En el caso argentino, que las leyes de Punto Final y Obediencia Debida sancionadas durante el gobierno de Raúl Alfonsín, exoneran a quienes estuvieron en la ESMA, a quienes cometieron delitos de lesa humanidad. Argentina no estaba cumpliendo con la Convención contra el delito de Genocidio.

Luna formuló luego un interrogante: "¿Por qué España es el único país al que hay que recurrir, si hay muchísimos países cuya legislación interna prevé la jurisdicción extraterritorial?"

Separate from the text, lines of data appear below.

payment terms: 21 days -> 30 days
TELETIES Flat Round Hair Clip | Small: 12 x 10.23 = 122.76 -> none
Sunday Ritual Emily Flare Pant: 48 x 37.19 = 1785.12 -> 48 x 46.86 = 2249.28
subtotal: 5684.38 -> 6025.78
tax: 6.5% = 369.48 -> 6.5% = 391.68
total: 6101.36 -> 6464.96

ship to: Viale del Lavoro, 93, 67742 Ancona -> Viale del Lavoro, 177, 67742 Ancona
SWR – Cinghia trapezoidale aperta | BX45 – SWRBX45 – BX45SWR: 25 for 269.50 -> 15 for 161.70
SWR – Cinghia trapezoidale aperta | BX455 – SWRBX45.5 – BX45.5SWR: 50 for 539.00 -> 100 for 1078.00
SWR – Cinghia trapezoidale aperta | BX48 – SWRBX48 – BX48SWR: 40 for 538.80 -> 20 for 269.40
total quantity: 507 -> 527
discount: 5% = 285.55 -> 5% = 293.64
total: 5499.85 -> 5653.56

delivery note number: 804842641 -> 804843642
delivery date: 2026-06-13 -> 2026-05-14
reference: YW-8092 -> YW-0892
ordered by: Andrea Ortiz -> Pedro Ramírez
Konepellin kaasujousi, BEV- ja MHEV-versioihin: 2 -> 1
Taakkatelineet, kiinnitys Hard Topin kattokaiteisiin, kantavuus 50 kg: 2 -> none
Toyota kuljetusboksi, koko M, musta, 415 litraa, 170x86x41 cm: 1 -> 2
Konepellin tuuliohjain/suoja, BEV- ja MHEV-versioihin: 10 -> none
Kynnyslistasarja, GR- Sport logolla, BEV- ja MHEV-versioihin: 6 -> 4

A juicio del magistrado mexicano, la perspectiva de futuro para la cuestión de la justicia universal es que la decisión en el caso Cavallo sirva de ejemplo a aquellas naciones que respetuosas de los derechos fundamentales del ser humano acaten, respeten los tratados multilaterales. Luna apuntó que "yo me uno a ustedes y por esa decisión que tomé me siento satisfecho y orgulloso de pertenecer al Poder Judicial mexicano, que amo y respeto".

* Secretaria Jurídica de la Asociación Argentina Pro Derechos Humanos de Madrid en La Plata, Argentina, y colaboradora de la Agencia Latinoamericana de Información.